From the first line to the last, reproduce the records below exactly, omitting any picture.
── Exercise data ──
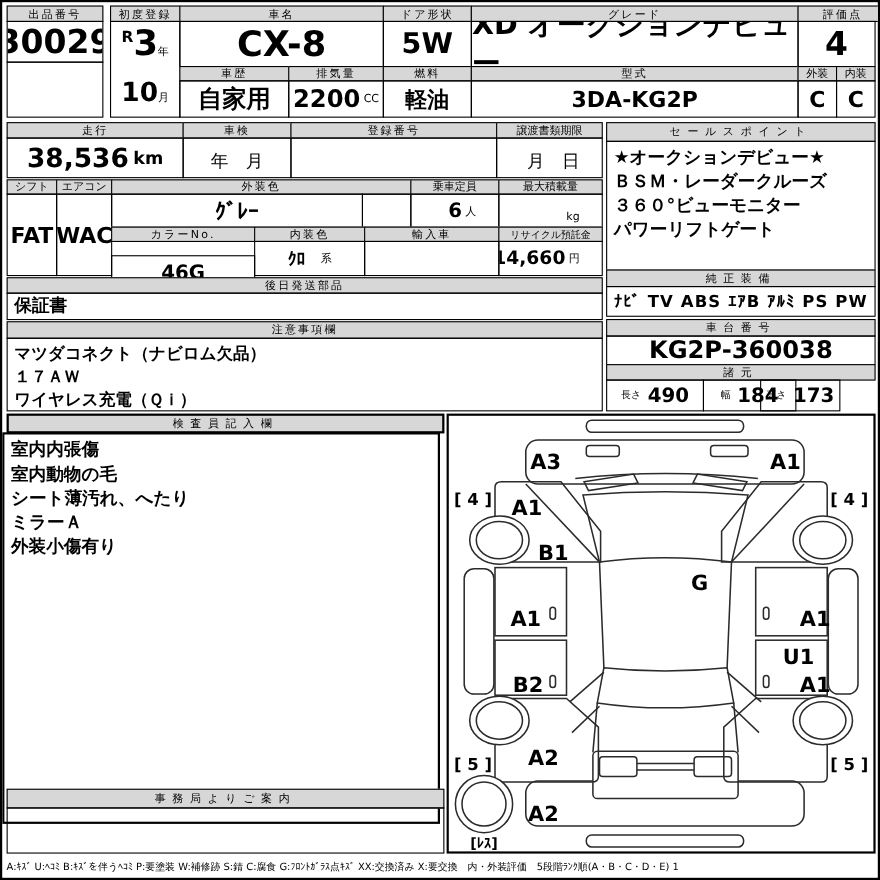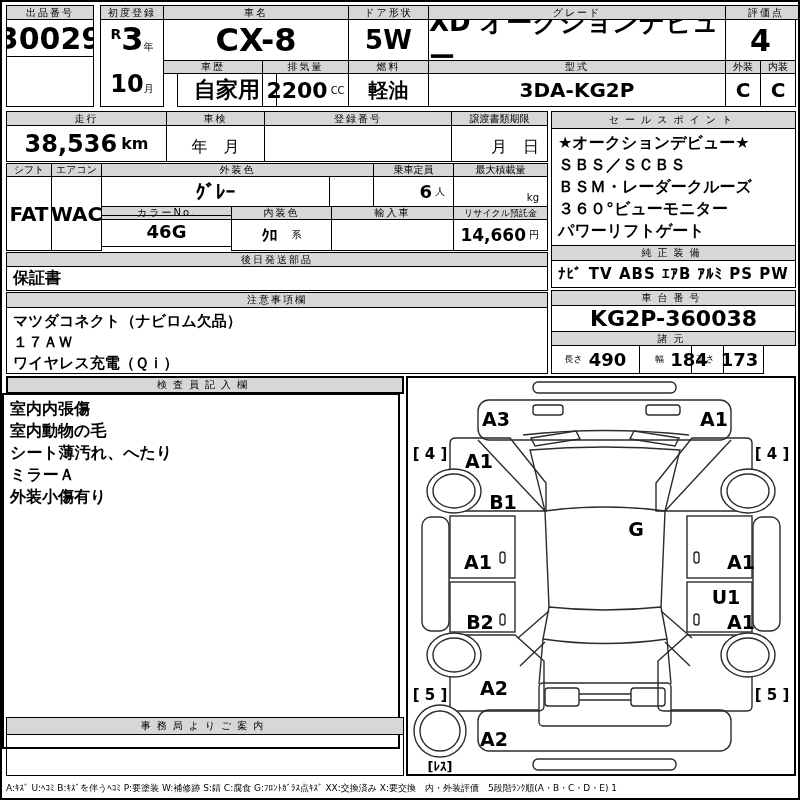--- a/index.html
+++ b/index.html
@@ -51,7 +51,7 @@
   <div class="c h" style="left:161px;top:3px;width:186px;height:15px">車名</div>
   <div class="c v" style="left:161px;top:17px;width:186px;height:42px;font-size:32px">CX-8</div>
   <div class="c h" style="left:161px;top:58px;width:100px;height:14px">車歴</div>
-  <div class="c v fs22" style="left:175px;top:71px;width:100px;height:34px">自家用</div>
+  <div class="c v fs22" style="left:161px;top:71px;width:100px;height:34px">自家用</div>
   <div class="c h" style="left:260px;top:58px;width:87px;height:14px">排気量</div>
   <div class="c v fs22" style="left:260px;top:71px;width:87px;height:34px">
     <span>2200</span>

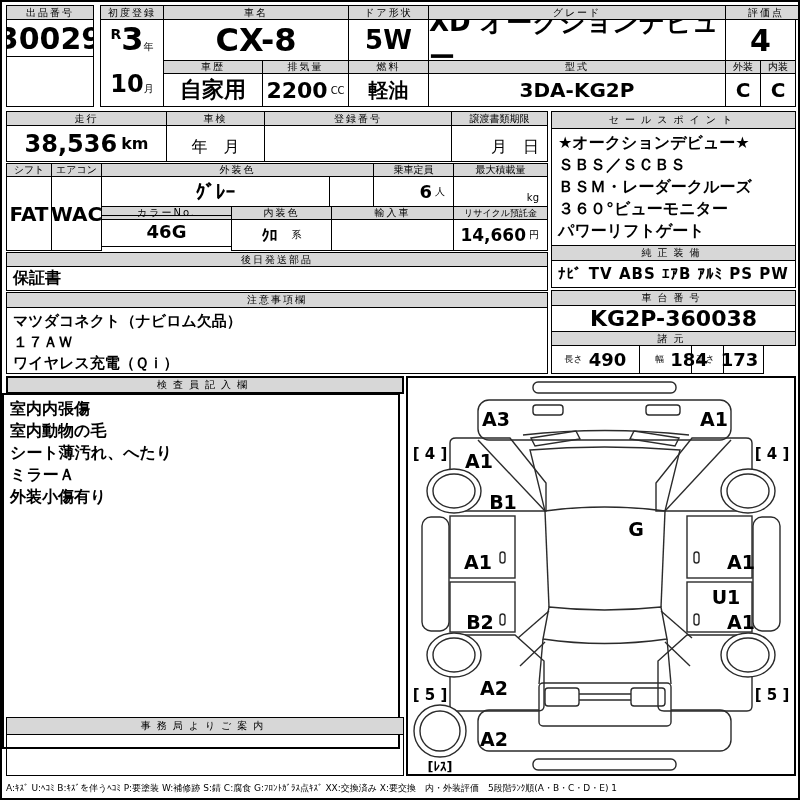--- a/index.html
+++ b/index.html
@@ -10,7 +10,7 @@
 .h{background:#d7d7d7;font-size:10px;letter-spacing:2px;white-space:nowrap}
 .v{font-weight:bold}
 .left{justify-content:flex-start;padding-left:6px}
-.right{justify-content:flex-end;padding-right:8px}
+.right{justify-content:flex-end;padding-right:20px}
 .bottom{align-items:flex-end;padding-bottom:3px}
 .lines{flex-direction:column;align-items:flex-start;justify-content:flex-start;padding:3px 6px}
 .unit{font-weight:normal;font-size:10px;margin-left:3px}

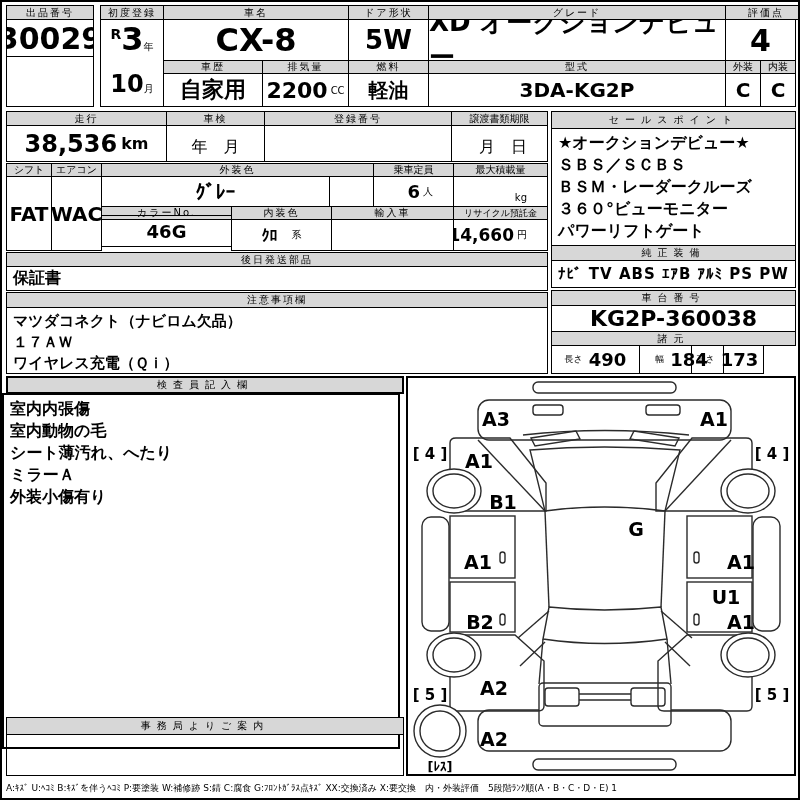--- a/index.html
+++ b/index.html
@@ -132,7 +132,6 @@
   <div class="c h" style="left:549px;top:109px;width:245px;height:18px;letter-spacing:6px">セールスポイント</div>
   <div class="c lines" style="left:549px;top:126px;width:245px;height:118px">
     <div class="line16">★オークションデビュー★</div>
-    <div class="line16">ＳＢＳ／ＳＣＢＳ</div>
     <div class="line16">ＢＳＭ・レーダークルーズ</div>
     <div class="line16">３６０°ビューモニター</div>
     <div class="line16">パワーリフトゲート</div>

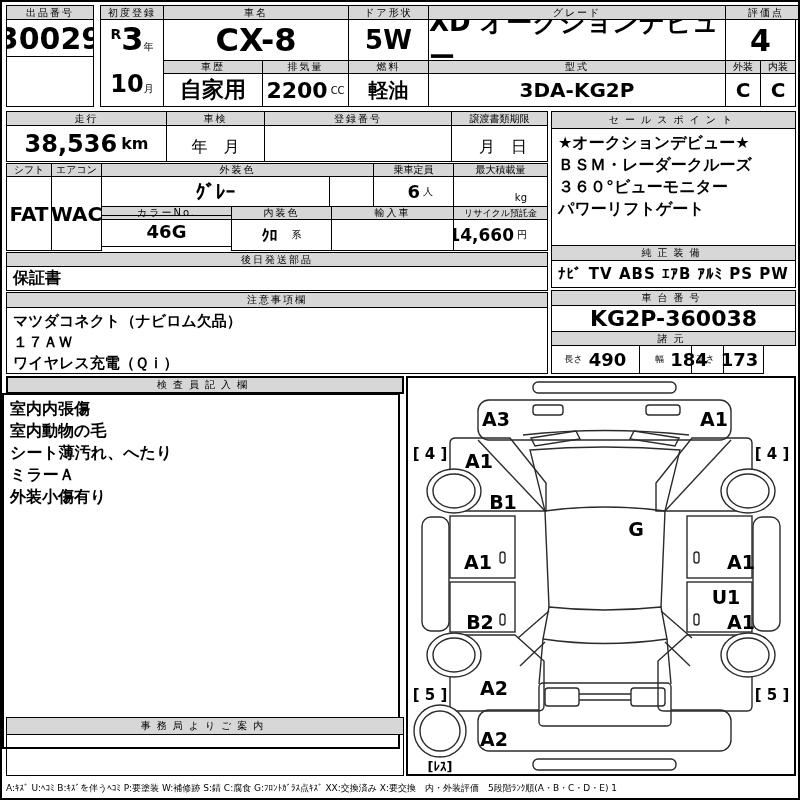--- a/index.html
+++ b/index.html
@@ -105,7 +105,7 @@
   <div class="c right bottom" style="left:451px;top:174px;width:95px;height:31px;font-size:10px">kg</div>
 
   <div class="c h" style="left:99px;top:204px;width:131px;height:14px">カラーNo.</div>
-  <div class="c v fs18" style="left:99px;top:213px;width:131px;height:32px">46G</div>
+  <div class="c v fs18" style="left:99px;top:230px;width:131px;height:32px">46G</div>
   <div class="c h" style="left:229px;top:204px;width:101px;height:14px">内装色</div>
   <div class="c v fs16" style="left:229px;top:217px;width:101px;height:32px">
     <span>ｸﾛ</span>

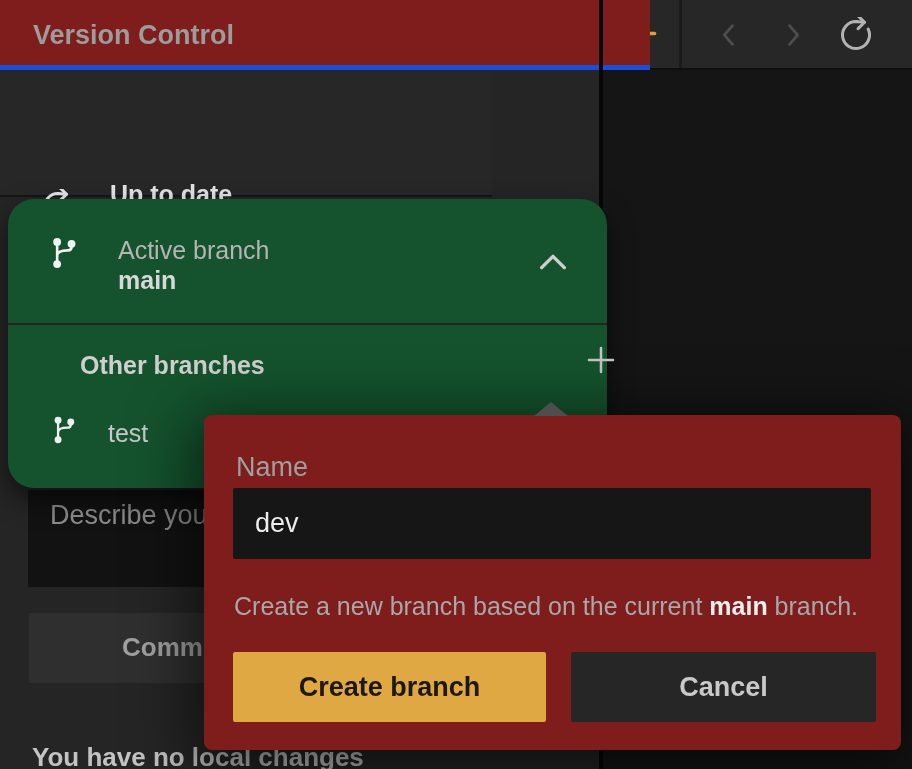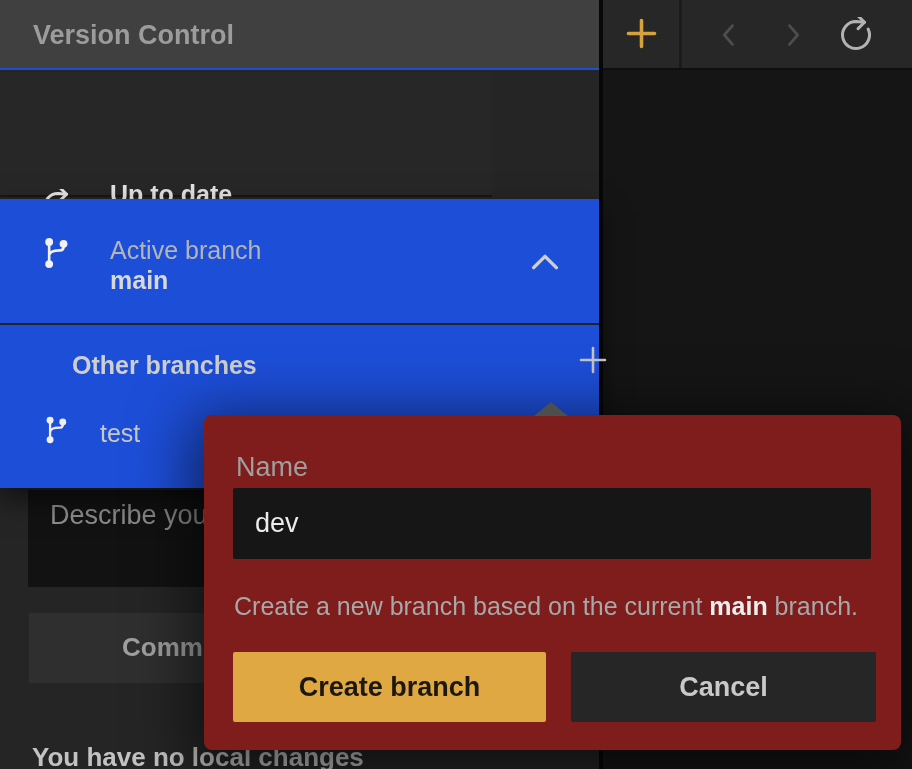--- a/index.html
+++ b/index.html
@@ -8,7 +8,7 @@
 
   
   .left-panel{position:absolute;left:0;top:0;width:599px;height:769px;background:#252525;z-index:1;}
-  .vc-header{position:absolute;left:0;top:0;width:599px;height:70px;background:#404040;border-bottom:2px solid #1d4ed8;}
+  .vc-header{position:absolute;left:0;top:0;width:650px;height:70px;background:#7f1d1d;border-bottom:5px solid #1d4ed8;}
   .vc-title{position:absolute;left:33px;top:0;line-height:70px;font-size:27px;font-weight:bold;color:#9c9c9c;}
   .sync-section{position:absolute;left:0;top:72px;width:492px;height:125px;background:#272727;border-bottom:2px solid #161616;}
   .icon{display:block;}

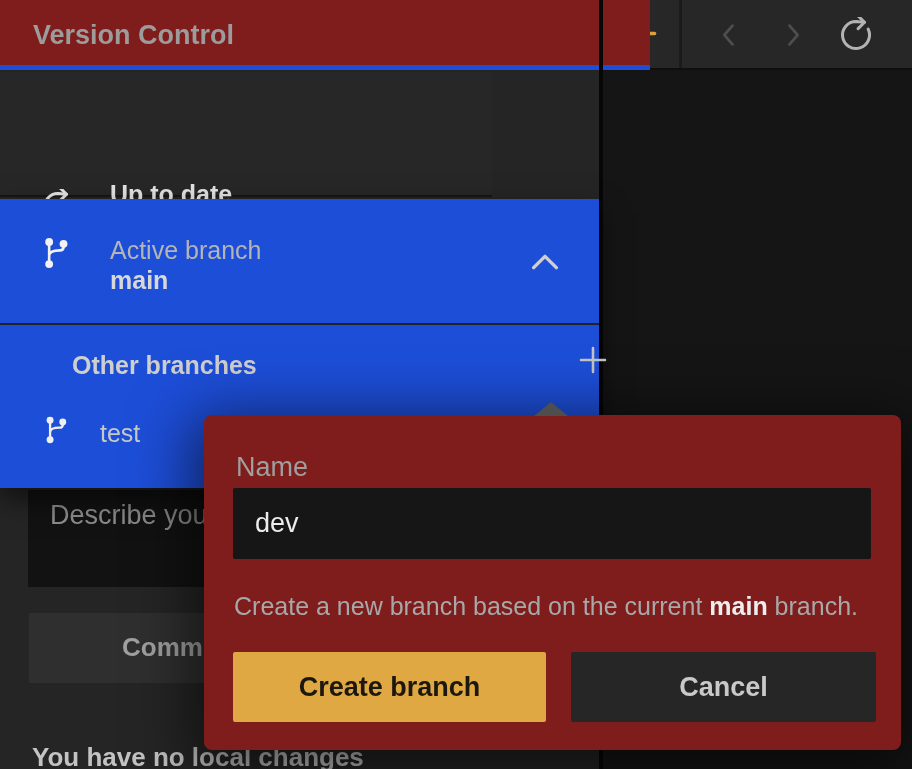--- a/index.html
+++ b/index.html
@@ -18,7 +18,7 @@
   .sync-updated{font-size:25px;color:#9b9b9b;}
 
   
-  .branch-dropdown{position:absolute;left:0;top:199px;width:599px;height:289px;background:#1d4ed8;z-index:2;box-shadow:0 12px 26px rgba(0,0,0,.55);}
+  .branch-dropdown{position:absolute;left:8px;top:199px;width:599px;height:289px;background:#14532d;z-index:2;box-shadow:0 12px 26px rgba(0,0,0,.55);border-radius:26px;}
   .active-row{position:absolute;left:0;top:0;width:599px;height:126px;border-bottom:2px solid #232323;cursor:pointer;}
   .branch-icon-lg{position:absolute;left:42px;top:37px;width:30px;height:34px;color:#f2f2f2;}
   .active-text{position:absolute;left:110px;top:36px;line-height:30px;}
───
- **Response to the task**
--- a/index.html
+++ b/index.html
@@ -51,7 +51,7 @@
   <div class="c h" style="left:161px;top:3px;width:186px;height:15px">車名</div>
   <div class="c v" style="left:161px;top:17px;width:186px;height:42px;font-size:32px">CX-8</div>
   <div class="c h" style="left:161px;top:58px;width:100px;height:14px">車歴</div>
-  <div class="c v fs22" style="left:175px;top:71px;width:100px;height:34px">自家用</div>
+  <div class="c v fs22" style="left:161px;top:71px;width:100px;height:34px">自家用</div>
   <div class="c h" style="left:260px;top:58px;width:87px;height:14px">排気量</div>
   <div class="c v fs22" style="left:260px;top:71px;width:87px;height:34px">
     <span>2200</span>

--- a/index.html
+++ b/index.html
@@ -10,7 +10,7 @@
 .h{background:#d7d7d7;font-size:10px;letter-spacing:2px;white-space:nowrap}
 .v{font-weight:bold}
 .left{justify-content:flex-start;padding-left:6px}
-.right{justify-content:flex-end;padding-right:8px}
+.right{justify-content:flex-end;padding-right:20px}
 .bottom{align-items:flex-end;padding-bottom:3px}
 .lines{flex-direction:column;align-items:flex-start;justify-content:flex-start;padding:3px 6px}
 .unit{font-weight:normal;font-size:10px;margin-left:3px}

--- a/index.html
+++ b/index.html
@@ -132,7 +132,6 @@
   <div class="c h" style="left:549px;top:109px;width:245px;height:18px;letter-spacing:6px">セールスポイント</div>
   <div class="c lines" style="left:549px;top:126px;width:245px;height:118px">
     <div class="line16">★オークションデビュー★</div>
-    <div class="line16">ＳＢＳ／ＳＣＢＳ</div>
     <div class="line16">ＢＳＭ・レーダークルーズ</div>
     <div class="line16">３６０°ビューモニター</div>
     <div class="line16">パワーリフトゲート</div>

--- a/index.html
+++ b/index.html
@@ -105,7 +105,7 @@
   <div class="c right bottom" style="left:451px;top:174px;width:95px;height:31px;font-size:10px">kg</div>
 
   <div class="c h" style="left:99px;top:204px;width:131px;height:14px">カラーNo.</div>
-  <div class="c v fs18" style="left:99px;top:213px;width:131px;height:32px">46G</div>
+  <div class="c v fs18" style="left:99px;top:230px;width:131px;height:32px">46G</div>
   <div class="c h" style="left:229px;top:204px;width:101px;height:14px">内装色</div>
   <div class="c v fs16" style="left:229px;top:217px;width:101px;height:32px">
     <span>ｸﾛ</span>

--- a/index.html
+++ b/index.html
@@ -8,7 +8,7 @@
 
   
   .left-panel{position:absolute;left:0;top:0;width:599px;height:769px;background:#252525;z-index:1;}
-  .vc-header{position:absolute;left:0;top:0;width:599px;height:70px;background:#404040;border-bottom:2px solid #1d4ed8;}
+  .vc-header{position:absolute;left:0;top:0;width:650px;height:70px;background:#7f1d1d;border-bottom:5px solid #1d4ed8;}
   .vc-title{position:absolute;left:33px;top:0;line-height:70px;font-size:27px;font-weight:bold;color:#9c9c9c;}
   .sync-section{position:absolute;left:0;top:72px;width:492px;height:125px;background:#272727;border-bottom:2px solid #161616;}
   .icon{display:block;}

--- a/index.html
+++ b/index.html
@@ -18,7 +18,7 @@
   .sync-updated{font-size:25px;color:#9b9b9b;}
 
   
-  .branch-dropdown{position:absolute;left:0;top:199px;width:599px;height:289px;background:#1d4ed8;z-index:2;box-shadow:0 12px 26px rgba(0,0,0,.55);}
+  .branch-dropdown{position:absolute;left:8px;top:199px;width:599px;height:289px;background:#14532d;z-index:2;box-shadow:0 12px 26px rgba(0,0,0,.55);border-radius:26px;}
   .active-row{position:absolute;left:0;top:0;width:599px;height:126px;border-bottom:2px solid #232323;cursor:pointer;}
   .branch-icon-lg{position:absolute;left:42px;top:37px;width:30px;height:34px;color:#f2f2f2;}
   .active-text{position:absolute;left:110px;top:36px;line-height:30px;}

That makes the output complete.